Ну а в Мюнстере и Оснабрюке, хотя вся страна вокруг голодала, продовольствие не заканчивалось и никто никуда не спешил. Участникам потребовалось полгода после открытия конгресса, чтобы решить, где кому сидеть и кому первому входить. Французские послы спорили со шведскими и бранденбургскими, да еще и с испанскими, и разругались с делегатами от Ганзейского союза, посредником из Венеции и еще сильнее – между собой. Депутаты от Бранденбурга и Майнца оспаривали первенство друг друга, как и венецианский посредник с епископом Оснабрюка. Глава французской делегации Лонгвиль отказывался входить в зал, пока его не начнут именовать титулом «высочество», и в продолжение всего конгресса так и не встретился с главным испанским послом, поскольку они не смогли согласовать формальности. Папский нунций установил для себя кафедру в главной церкви, а французы потребовали, чтобы ее убрали; испанцы совершили налет на дом португальского делегата, голландцы настаивали на своем приоритете перед монархией, а прислуга французской делегации подралась с уличными уборщиками Мюнстера, которые каждую ночь вывозили мусор из города под их окнами, производя невыносимый шум и смрад. Как кто-то заметил, ребенок, которого тогда носила жена французского посла, успеет вырасти, умереть и слечь в землю, прежде чем кончится конгресс.
Еще одной ошибкой было продолжение военных действий во время съезда; общее прекращение огня способствовало бы скорейшему окончанию переговоров, но, пока продолжалась война, ее события влияли на решения дипломатов в Мюнстере и Оснабрюке, которые всегда были готовы еще чуть-чуть потянуть волынку в надежде на какой-нибудь новый военный успех. Французы, располагая большими ресурсами и большей экономической и социальной свободой, чем их оппоненты, в первую очередь проявляли готовность затягивать процесс на неопределенно долгое время; это был немаловажный элемент их тактики – продемонстрировать свою способность держаться до бесконечности, чем потерять желаемое. Их главный посол Лонгвиль разбил вокруг своей резиденции сад и послал за женой, чтобы составить ему компанию, всего лишь для того, чтобы показать: он может позволить себе остаться в Мюнстере надолго. В то же время Мазарини, дабы ускорить процесс, побуждал своих командующих устроить эффектную демонстрацию французского оружия на театре военных действий.

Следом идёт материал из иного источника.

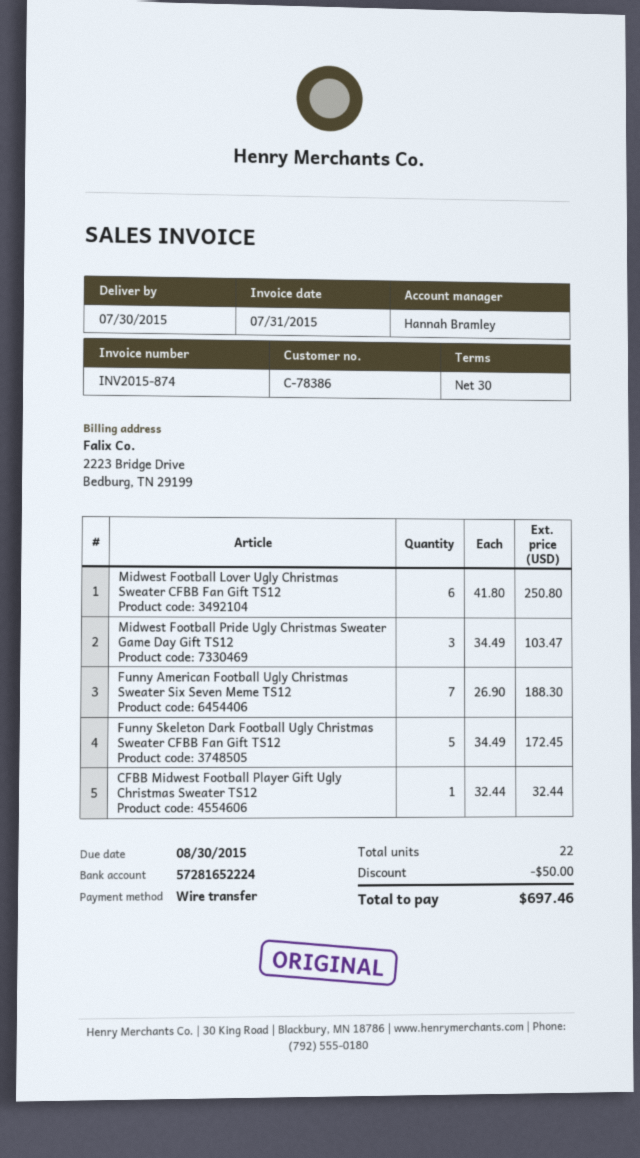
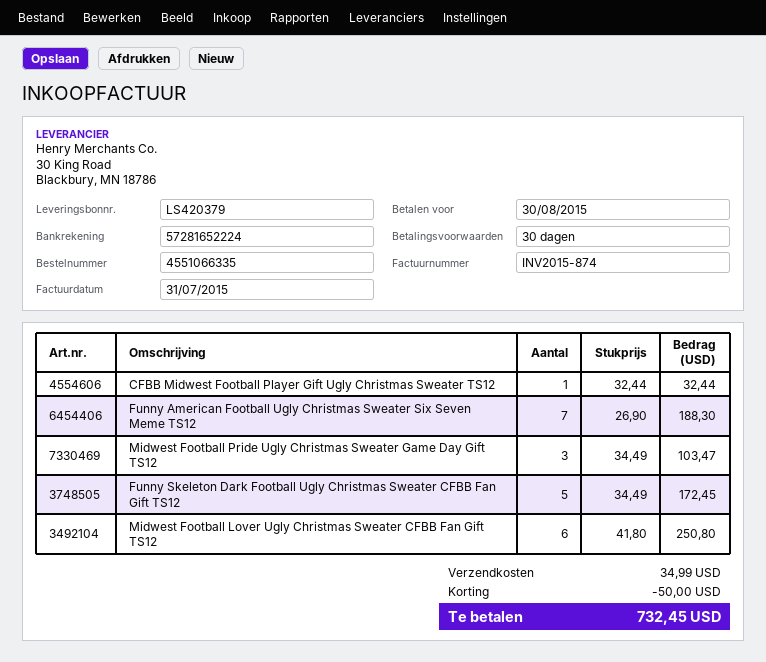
shipping: none -> 34.99
total: 697.46 -> 732.45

Однако его послы не отличались особыми талантами. Клод де Мем, маркиз д’Аво, обладал некоторыми способностями, но был слишком самоуверен, чтобы проявлять осторожность, и подобные оплошности, как его совет голландцам быть терпимее к католикам, были для него типичными. Невыносимо высокомерный и обидчивый, он не ладил с другими делегатами и меньше всего со своим коллегой Сервьеном. «Надо быть ангелом, чтобы найти лекарство от всех ваших слабостей», – писал тот в приступе ярости. Абель Сервьен, маркиз де Сабле, на первый взгляд был не так спесив, как д’Аво, но его письма и особенно его ссоры с коллегой доказывают, что он был не менее самонадеян. Он был правой рукой Мазарини, и д’Аво одновременно и завидовал, и боялся его, и Сервьен ничего не сделал, чтобы облегчить эти чувства. Более искусный в общении с другими делегатами, Сервьен, несомненно, был лучшим дипломатом, но, поскольку в критические моменты оба французских посла часто не желали и слышать друг друга, их способности, и личные и общие, теряли всякое значение. Третьего французского посла, герцога де Лонгвиля, прислали всего лишь для того, чтобы придать посольству блеска и не дать ему натворить дел во Франции.
Примерно такой же разлад царил и между шведскими послами. Главный среди них – Юхан Оксеншерна – вообще не имел никаких оснований занимать это положение, кроме того, что был сыном Акселя Оксеншерны; этот крупный, краснолицый, довольно глупый человек, легко возбудимый и очень надменный, слишком сильно любил вино и женщин. Он вставал с постели, обедал и отходил ко сну под фанфары, которые было слышно по всему Оснабрюку. Его подчиненный Юхан Адлер Сальвиус был одним из немногих сравнительно одаренных участников конгресса, решительным, трезвомыслящим, находчивым, с приятным чувством юмора. Говорили, что Оксеншерна был настроен против мира, поскольку это умалило бы важность и его самого, и его отца. Но Сальвиус получил от королевы указания не позволять ему без нужды затягивать переговоры; Кристина твердо заверила Сальвиуса, что желает любого мира, независимо от личных или общественных притязаний ни Оксеншерны-отца, ни Оксеншерны-сына. Сальвиус, таким образом, оказался в тех же отношениях с Оксеншерной, что и Сервьен с д’Аво: оба находились в подчиненном положении, и оба при этом поддерживали более тесную связь с властями дома, нежели начальник.